> **PROBLEM DETAILS**:
From the first line of the entries below through the line bearing "text: 175 ->", write out each line exactly. Omit pictures.

==== INFORMATION SHOWN

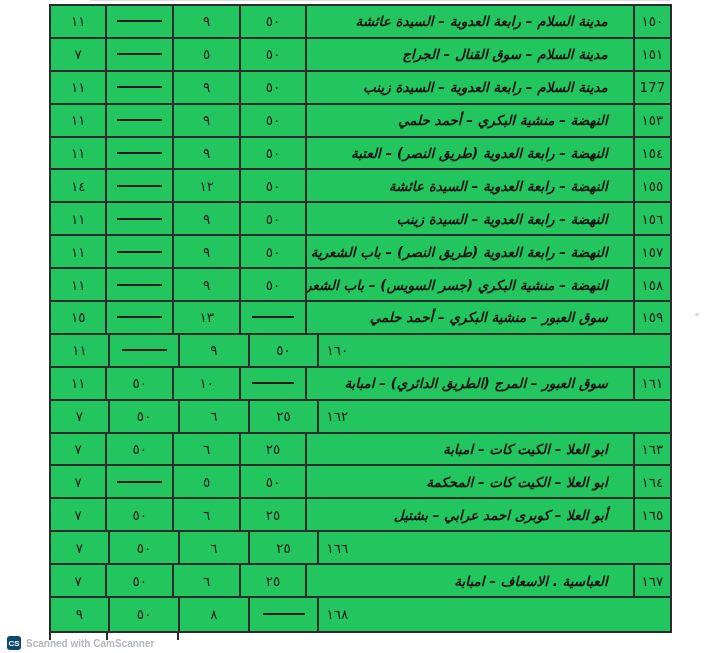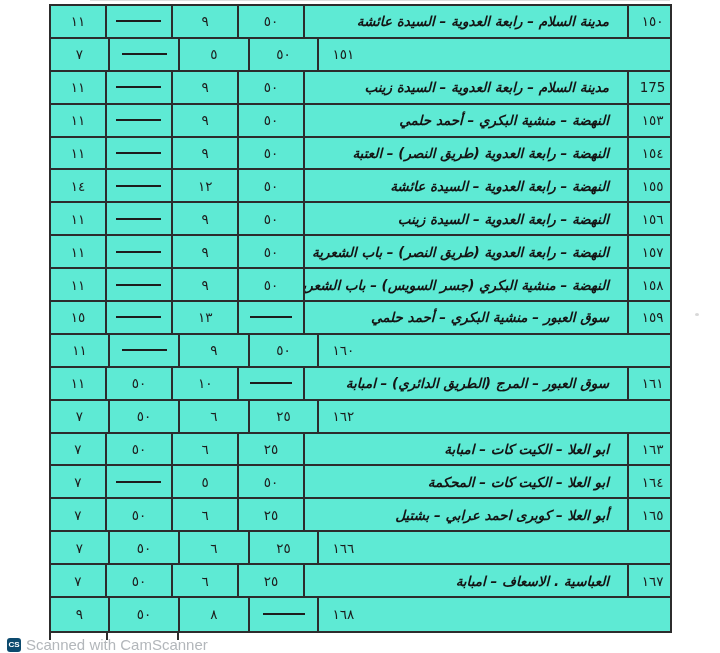"١١" .scan-table { background: #5eead4 -> #22c55e }
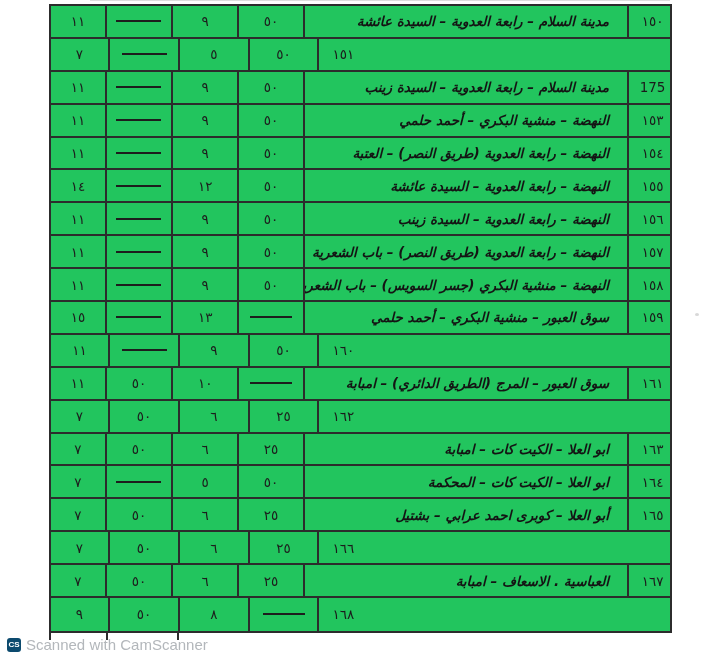"مدينة السلام – رابعة العدوية" .name { padding: 0 18px 0 3px -> 0 25px 0 3px }
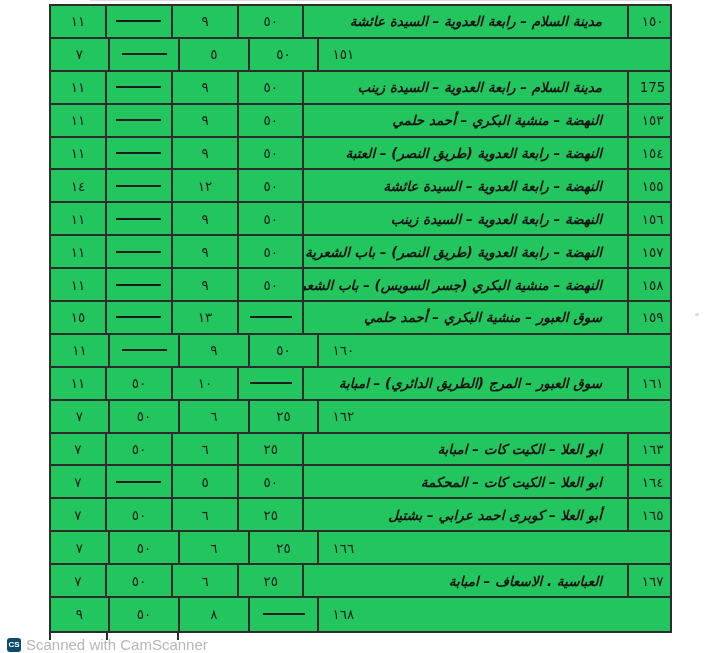"١٥٠" .no { margin-left: 6px -> none }
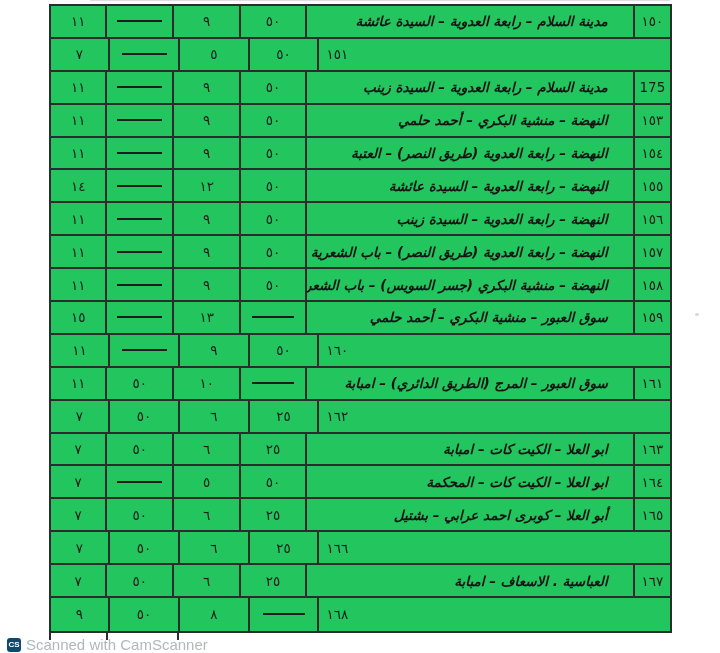"مدينة السلام – سوق القنال" div.cell { html: none -> <div>مدينة السلام – سوق القنال – الجراج</div> }
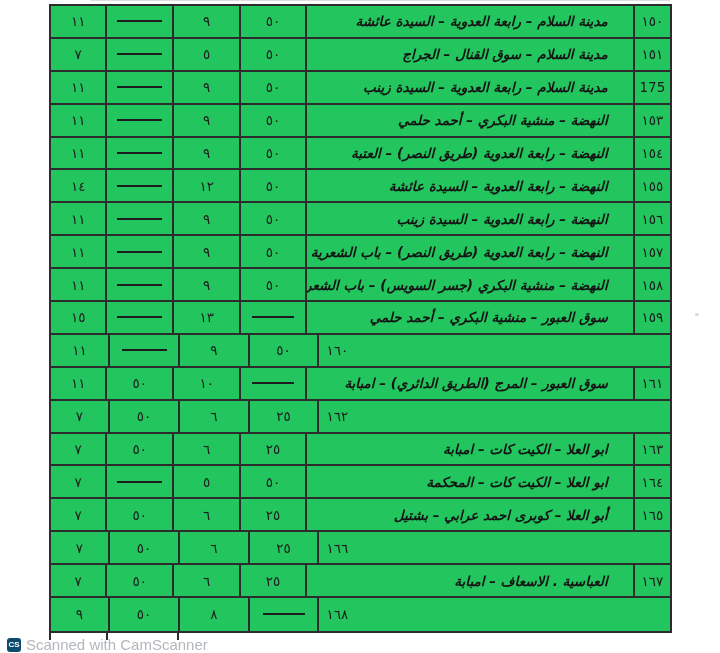"175" div.cell { text: 175 -> 177 }
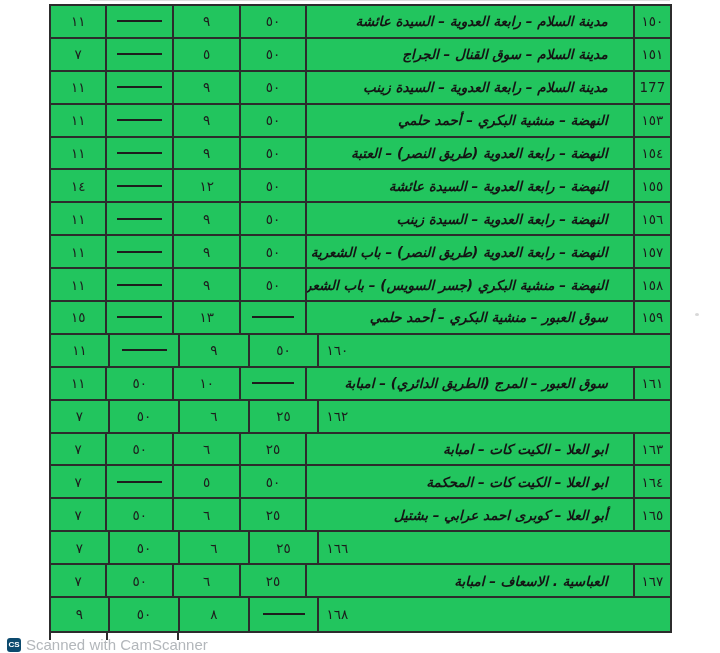"Scanned with CamScanner" .wm-text { font-size: 15px -> 10px; font-weight: none -> bold }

========

> **OUTPUT OF THE EXERCISE**:
"١١" .scan-table { background: #5eead4 -> #22c55e }
"مدينة السلام – رابعة العدوية" .name { padding: 0 18px 0 3px -> 0 25px 0 3px }
"١٥٠" .no { margin-left: 6px -> none }
"مدينة السلام – سوق القنال" div.cell { html: none -> <div>مدينة السلام – سوق القنال – الجراج</div> }
"175" div.cell { text: 175 -> 177 }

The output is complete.